• Provided entries:

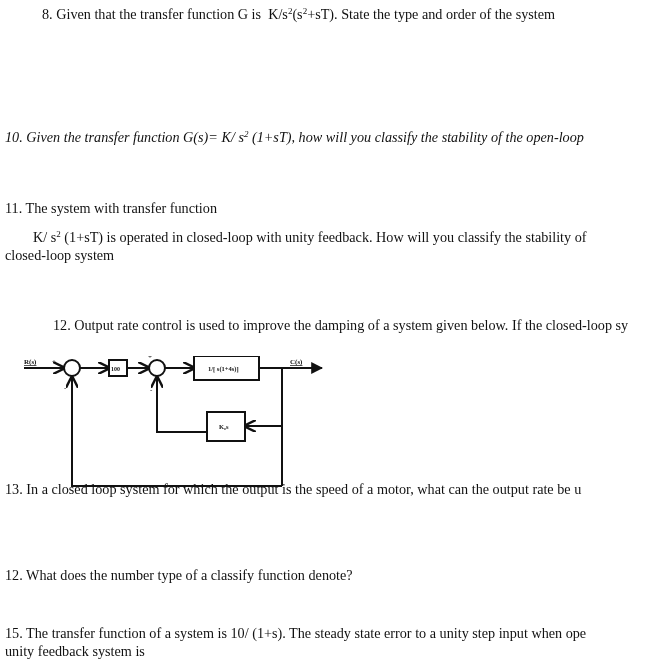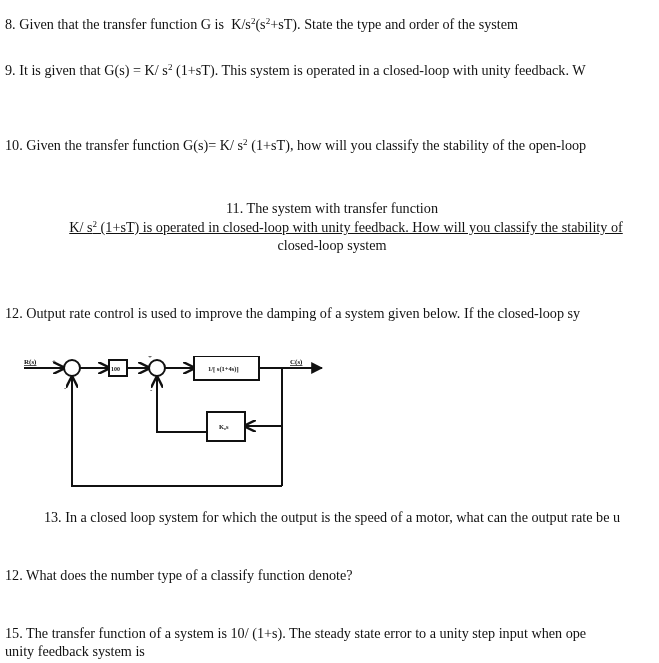--- a/index.html
+++ b/index.html
@@ -11,42 +11,41 @@
     .q { position: absolute; left: 5px; right: 0; font-size: 14.2px; line-height: 18px; white-space: nowrap; overflow: hidden; }
     .indent { padding-left: 28px; }
     sup { font-size: 9px; vertical-align: 5px; line-height: 0; }
     sub { font-size: 9px; vertical-align: -2px; line-height: 0; }
     #diagram { position: absolute; left: 24px; top: 356px; }
     .lbl { font-family: "Liberation Serif", serif; font-weight: bold; }
   </style>
 </head>
 <body>
 
-<div class="q" style="top:15px;">
+<div class="q" style="top:5px;margin-left:37px;">
   <span>8.</span>
   <span>Given that the transfer function G is</span>
   &nbsp;<span><span>K/s</span><sup>2</sup><span>(s</span><sup>2</sup><span>+sT)</span></span><span>. State the type and order of the system</span>
 </div>
 
 <div class="q" style="top:61px;">
-  <div><span>9.</span> <span>It is given that G(s) = K/ s</span><sup>2</sup><span> (1+sT). This system is operated in a closed-loop with unity feedback. W</span></div>
 </div>
 
-<div class="q" style="top:136px;">
+<div class="q" style="top:128px;font-style:italic;">
   <span>10.</span>
   <span>Given the transfer function G(s)= K/ s</span><sup>2</sup><span> (1+sT), how will you classify the stability of the open-loop</span>
 </div>
 
-<div class="q" style="top:199px;text-align:center;">
+<div class="q" style="top:199px;">
   <div><span>11.</span> <span>The system with transfer function</span></div>
-  <div class="indent" style="margin-top:1px;text-decoration:underline;"><span>K/ s</span><sup>2</sup><span> (1+sT) is operated in closed-loop with unity feedback. How will you classify the stability of</span></div>
+  <div class="indent" style="margin-top:11px;"><span>K/ s</span><sup>2</sup><span> (1+sT) is operated in closed-loop with unity feedback. How will you classify the stability of</span></div>
   <div>closed-loop system</div>
 </div>
 
-<div class="q" style="top:304px;">
+<div class="q" style="top:316px;margin-left:48px;">
   <div><span>12.</span> <span>Output rate control is used to improve the damping of a system given below. If the closed-loop sy</span></div>
 </div>
 
 <svg id="diagram" width="300" height="135" viewBox="0 0 300 135">
   <defs>
     <marker id="arr" viewBox="0 0 10 10" refX="9" refY="5" markerWidth="6" markerHeight="6" orient="auto">
       <path d="M0,0 L10,5 L0,10" fill="none" stroke="#111" stroke-width="2"></path>
     </marker>
     <marker id="arrFill" viewBox="0 0 10 10" refX="9" refY="5" markerWidth="6" markerHeight="6" orient="auto">
       <path d="M0,0 L10,5 L0,10 z" fill="#111"></path>
@@ -84,21 +83,21 @@
     <text x="40" y="34" font-size="7">-</text>
     <text x="124" y="3" font-size="7">+</text>
     <text x="126" y="36" font-size="7">-</text>
     <text x="87" y="15" font-size="6">100</text>
     <text x="184" y="15" font-size="6.5">1/[ s(1+4s)]</text>
     <text x="195" y="73" font-size="6.5">K₀s</text>
     <text x="266" y="8" font-size="7" text-decoration="underline">C(s)</text>
   </g>
 </svg>
 
-<div class="q" style="top:508px;text-align:center;">
+<div class="q" style="top:480px;">
   <span>13.</span>
   <span>In a closed loop system for which the output is the speed of a motor, what can the output rate be u</span>
 </div>
 
 <div class="q" style="top:566px;">
   <span>12.</span>
   <span>What does the number type of a classify function denote?</span>
 </div>
 
 <div class="q" style="top:624px;">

• Work instructions:
Give every entry above again, exactly, and keep all pictures out of it.

• Written response:
--- a/index.html
+++ b/index.html
@@ -11,42 +11,41 @@
     .q { position: absolute; left: 5px; right: 0; font-size: 14.2px; line-height: 18px; white-space: nowrap; overflow: hidden; }
     .indent { padding-left: 28px; }
     sup { font-size: 9px; vertical-align: 5px; line-height: 0; }
     sub { font-size: 9px; vertical-align: -2px; line-height: 0; }
     #diagram { position: absolute; left: 24px; top: 356px; }
     .lbl { font-family: "Liberation Serif", serif; font-weight: bold; }
   </style>
 </head>
 <body>
 
-<div class="q" style="top:15px;">
+<div class="q" style="top:5px;margin-left:37px;">
   <span>8.</span>
   <span>Given that the transfer function G is</span>
   &nbsp;<span><span>K/s</span><sup>2</sup><span>(s</span><sup>2</sup><span>+sT)</span></span><span>. State the type and order of the system</span>
 </div>
 
 <div class="q" style="top:61px;">
-  <div><span>9.</span> <span>It is given that G(s) = K/ s</span><sup>2</sup><span> (1+sT). This system is operated in a closed-loop with unity feedback. W</span></div>
 </div>
 
-<div class="q" style="top:136px;">
+<div class="q" style="top:128px;font-style:italic;">
   <span>10.</span>
   <span>Given the transfer function G(s)= K/ s</span><sup>2</sup><span> (1+sT), how will you classify the stability of the open-loop</span>
 </div>
 
-<div class="q" style="top:199px;text-align:center;">
+<div class="q" style="top:199px;">
   <div><span>11.</span> <span>The system with transfer function</span></div>
-  <div class="indent" style="margin-top:1px;text-decoration:underline;"><span>K/ s</span><sup>2</sup><span> (1+sT) is operated in closed-loop with unity feedback. How will you classify the stability of</span></div>
+  <div class="indent" style="margin-top:11px;"><span>K/ s</span><sup>2</sup><span> (1+sT) is operated in closed-loop with unity feedback. How will you classify the stability of</span></div>
   <div>closed-loop system</div>
 </div>
 
-<div class="q" style="top:304px;">
+<div class="q" style="top:316px;margin-left:48px;">
   <div><span>12.</span> <span>Output rate control is used to improve the damping of a system given below. If the closed-loop sy</span></div>
 </div>
 
 <svg id="diagram" width="300" height="135" viewBox="0 0 300 135">
   <defs>
     <marker id="arr" viewBox="0 0 10 10" refX="9" refY="5" markerWidth="6" markerHeight="6" orient="auto">
       <path d="M0,0 L10,5 L0,10" fill="none" stroke="#111" stroke-width="2"></path>
     </marker>
     <marker id="arrFill" viewBox="0 0 10 10" refX="9" refY="5" markerWidth="6" markerHeight="6" orient="auto">
       <path d="M0,0 L10,5 L0,10 z" fill="#111"></path>
@@ -84,21 +83,21 @@
     <text x="40" y="34" font-size="7">-</text>
     <text x="124" y="3" font-size="7">+</text>
     <text x="126" y="36" font-size="7">-</text>
     <text x="87" y="15" font-size="6">100</text>
     <text x="184" y="15" font-size="6.5">1/[ s(1+4s)]</text>
     <text x="195" y="73" font-size="6.5">K₀s</text>
     <text x="266" y="8" font-size="7" text-decoration="underline">C(s)</text>
   </g>
 </svg>
 
-<div class="q" style="top:508px;text-align:center;">
+<div class="q" style="top:480px;">
   <span>13.</span>
   <span>In a closed loop system for which the output is the speed of a motor, what can the output rate be u</span>
 </div>
 
 <div class="q" style="top:566px;">
   <span>12.</span>
   <span>What does the number type of a classify function denote?</span>
 </div>
 
 <div class="q" style="top:624px;">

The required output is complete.